Fig. 1 is a cross-sectional view showing one embodiment of the gas insulated switchgear of the present invention, Fig. 2 is a cross-sectional view showing another embodiment of the present invention, and Fig. 3 is a single line connection diagram for one line of a multi-bus system. , FIG. 4 is a sectional view showing the configuration of a conventional gas insulated switchgear based on the end line diagram in FIG. 3, and FIG.
The figure is a sectional view showing another configuration of a conventional gas insulated switchgear, FIG. 6 is a view taken in the direction of arrow A in FIG.
The figure is an enlarged view of the current-carrying conductor portion in the circuit breaker of FIG. 5. 1... Circuit breaker, 2... Top outlet terminal, 3...
Lower outlet terminal, 4... Connection bus bar, 5, 6... Disconnector, 7, 8... Main bus bar, 9... Instrument current transformer,
DESCRIPTION OF SYMBOLS 10...Disconnector, 11...Grounding device, 12...Connection busbar, 13...Instrument transformer, 14...Cable connection part, 20...Breaker, 21...Container, 22
... Breaking part, 23 ... Circuit breaker conductor, 24 ... Current-carrying conductor, 25 ... First lead terminal, 26 ... Second
Output terminal, 27, 28...Disconnector, 29, 3
0... Main bus bar, 31... Circuit breaker conductor, 32... Instrument current transformer, 33... Third lead terminal, 34...
...Disconnector, 35...Grounding device, 36...Cable connection section, 37...Instrument transformer, 40a, 40b
...Finger, 41, 42...Contact, 50...
... connection conductor, 51 ... finger, 52 ... contact, 53 ... finger, 54 ... support insulator,
55...Supporting insulator.

Claims (1)

[Scope of Claims] 1. Each phase cut-off section having a fixed side and a movable side electrode that can be moved toward and away from each other is housed in a container filled with insulating gas, and from both upper and lower ends of each phase cut-off section, respectively.

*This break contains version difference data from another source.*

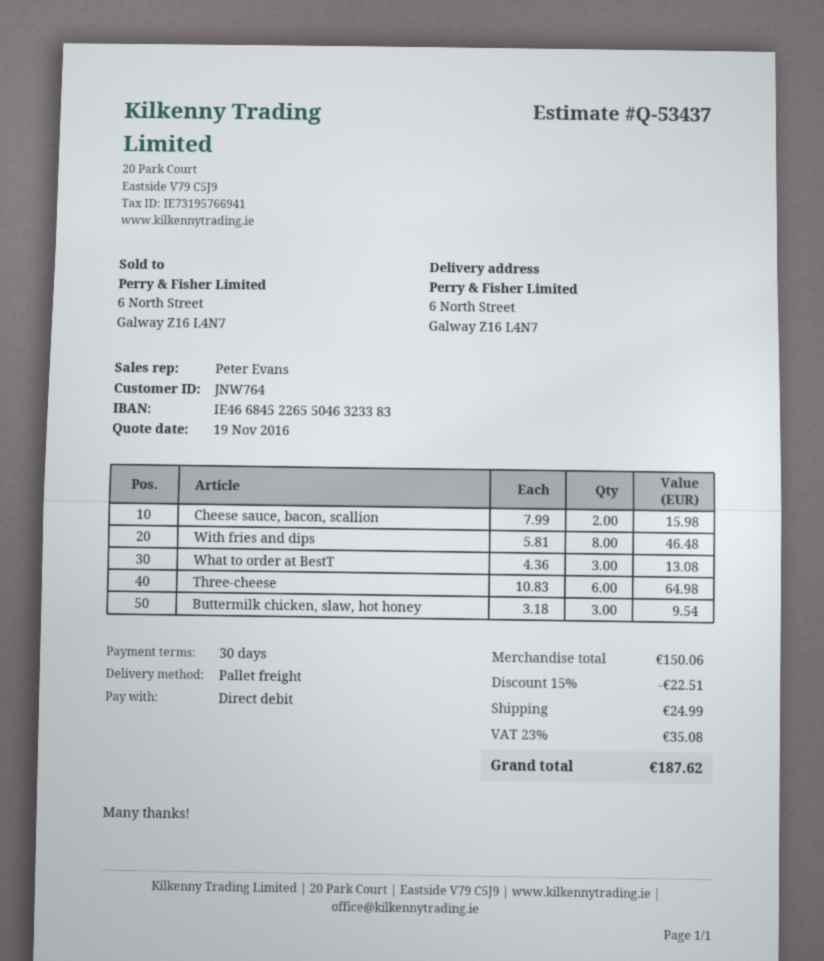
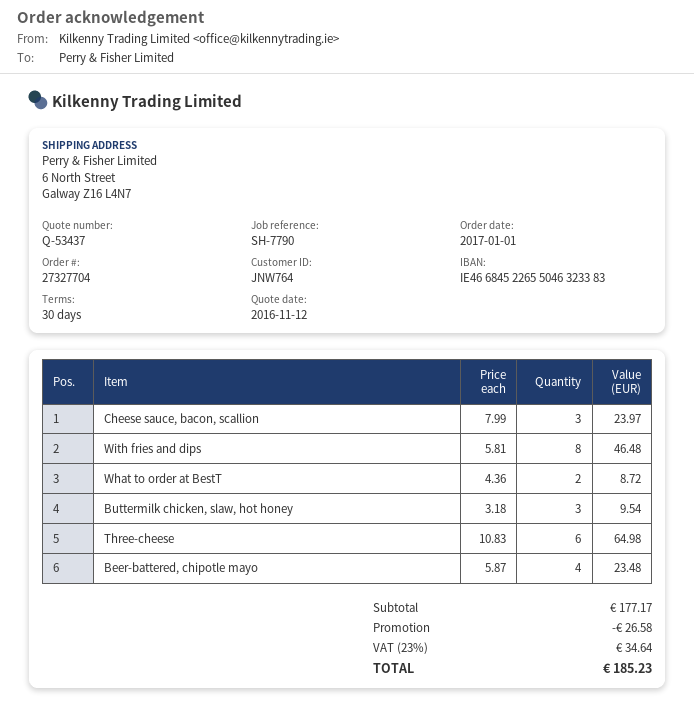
quote date: 2016-11-19 -> 2016-11-12
Cheese sauce, bacon, scallion: 2 x 7.99 = 15.98 -> 3 x 7.99 = 23.97
What to order at BestT: 3 x 4.36 = 13.08 -> 2 x 4.36 = 8.72
Beer-battered, chipotle mayo: none -> 4 x 5.87 = 23.48
subtotal: 150.06 -> 177.17
discount: 22.51 -> 26.58
shipping: 24.99 -> none
tax: 23% = 35.08 -> 23% = 34.64
total: 187.62 -> 185.23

Circuit breaker conductors for each phase extend parallel to the axis of the vessel, and the circuit breaker conductors for each of the upper and lower phases are provided horizontally above and below the vessel at their upper or lower ends. A second outlet terminal led out from the first and third outlet terminals to the outside of the container and provided horizontally in the middle part of the container is provided, and this second outlet terminal is provided with a second outlet terminal located at the bottom of the container. In a three-phase gas-insulated switchgear, in which the current-carrying conductors of each phase are connected to the circuit breaker conductors of each phase that are drawn out from the lead-out terminal, the current-carrying conductors of each phase are connected to the circuit breaker conductors of each phase that are The conductor is arranged parallel to the axis of the container, and the current-carrying conductor of each phase is supported at the bottom by the circuit breaker conductor located below the container, and by the support insulator disposed in the container at the top. A gas insulated switchgear characterized by being supported by.